### Provided records ###

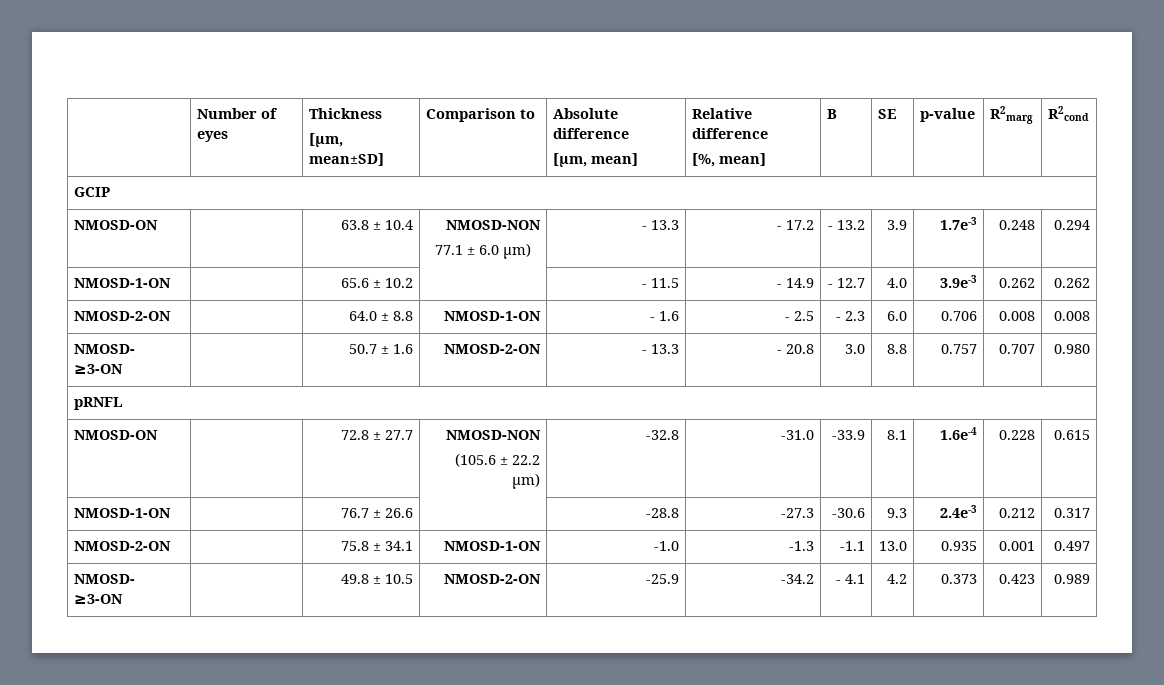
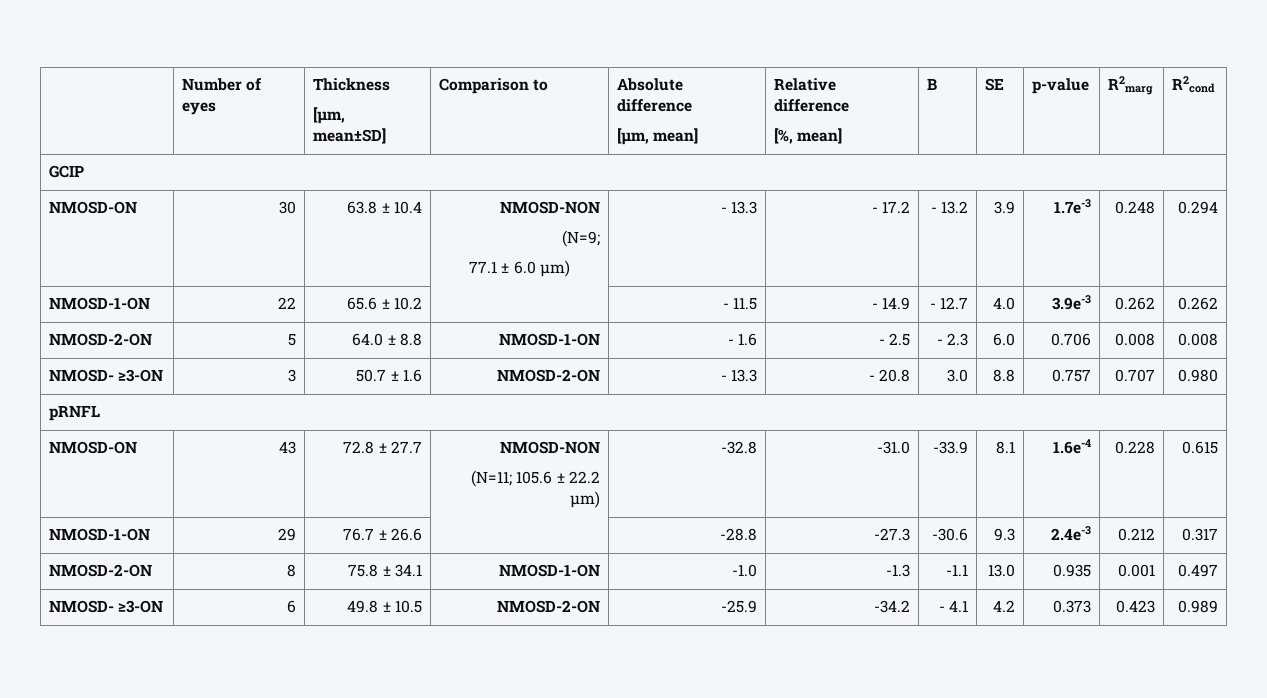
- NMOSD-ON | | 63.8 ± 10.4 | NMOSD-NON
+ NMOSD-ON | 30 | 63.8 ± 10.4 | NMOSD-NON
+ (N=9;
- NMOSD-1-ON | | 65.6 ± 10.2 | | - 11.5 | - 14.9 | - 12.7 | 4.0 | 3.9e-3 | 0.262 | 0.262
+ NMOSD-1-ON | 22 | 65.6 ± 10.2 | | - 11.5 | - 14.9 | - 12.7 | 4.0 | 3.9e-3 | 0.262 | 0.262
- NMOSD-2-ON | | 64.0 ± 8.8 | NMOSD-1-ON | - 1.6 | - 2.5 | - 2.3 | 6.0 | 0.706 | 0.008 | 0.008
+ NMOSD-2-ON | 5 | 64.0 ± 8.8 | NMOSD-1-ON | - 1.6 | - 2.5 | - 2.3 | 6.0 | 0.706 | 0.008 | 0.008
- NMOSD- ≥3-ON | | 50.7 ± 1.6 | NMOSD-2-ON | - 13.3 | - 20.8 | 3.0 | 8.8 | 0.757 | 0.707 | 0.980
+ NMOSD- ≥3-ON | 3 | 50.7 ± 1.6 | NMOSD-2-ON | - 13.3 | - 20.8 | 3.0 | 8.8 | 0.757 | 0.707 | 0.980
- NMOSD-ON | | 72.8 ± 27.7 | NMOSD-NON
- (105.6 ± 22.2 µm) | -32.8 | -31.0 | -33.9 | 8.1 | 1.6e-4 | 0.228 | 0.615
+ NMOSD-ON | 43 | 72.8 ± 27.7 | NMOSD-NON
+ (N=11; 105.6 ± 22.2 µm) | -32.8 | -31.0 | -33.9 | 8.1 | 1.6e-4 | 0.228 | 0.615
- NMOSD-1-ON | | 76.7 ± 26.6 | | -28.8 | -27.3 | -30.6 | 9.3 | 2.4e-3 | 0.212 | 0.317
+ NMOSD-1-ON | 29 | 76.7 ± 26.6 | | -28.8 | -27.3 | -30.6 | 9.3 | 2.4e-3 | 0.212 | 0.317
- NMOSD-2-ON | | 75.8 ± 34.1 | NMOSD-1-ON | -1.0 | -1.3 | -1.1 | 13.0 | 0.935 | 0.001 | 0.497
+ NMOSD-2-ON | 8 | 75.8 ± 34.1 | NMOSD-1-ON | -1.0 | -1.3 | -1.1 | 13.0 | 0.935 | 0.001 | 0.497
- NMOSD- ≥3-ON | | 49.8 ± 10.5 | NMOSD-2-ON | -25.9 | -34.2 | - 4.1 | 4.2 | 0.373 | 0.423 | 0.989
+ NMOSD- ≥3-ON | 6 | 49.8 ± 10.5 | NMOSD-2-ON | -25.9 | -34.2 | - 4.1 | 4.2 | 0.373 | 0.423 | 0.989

###

■ Your instructions
Give again only the lines starting at the one that contains "- NMOSD-2-ON | | 75.8" and running to the end of the data.

■ Result for this task
- NMOSD-2-ON | | 75.8 ± 34.1 | NMOSD-1-ON | -1.0 | -1.3 | -1.1 | 13.0 | 0.935 | 0.001 | 0.497
+ NMOSD-2-ON | 8 | 75.8 ± 34.1 | NMOSD-1-ON | -1.0 | -1.3 | -1.1 | 13.0 | 0.935 | 0.001 | 0.497
- NMOSD- ≥3-ON | | 49.8 ± 10.5 | NMOSD-2-ON | -25.9 | -34.2 | - 4.1 | 4.2 | 0.373 | 0.423 | 0.989
+ NMOSD- ≥3-ON | 6 | 49.8 ± 10.5 | NMOSD-2-ON | -25.9 | -34.2 | - 4.1 | 4.2 | 0.373 | 0.423 | 0.989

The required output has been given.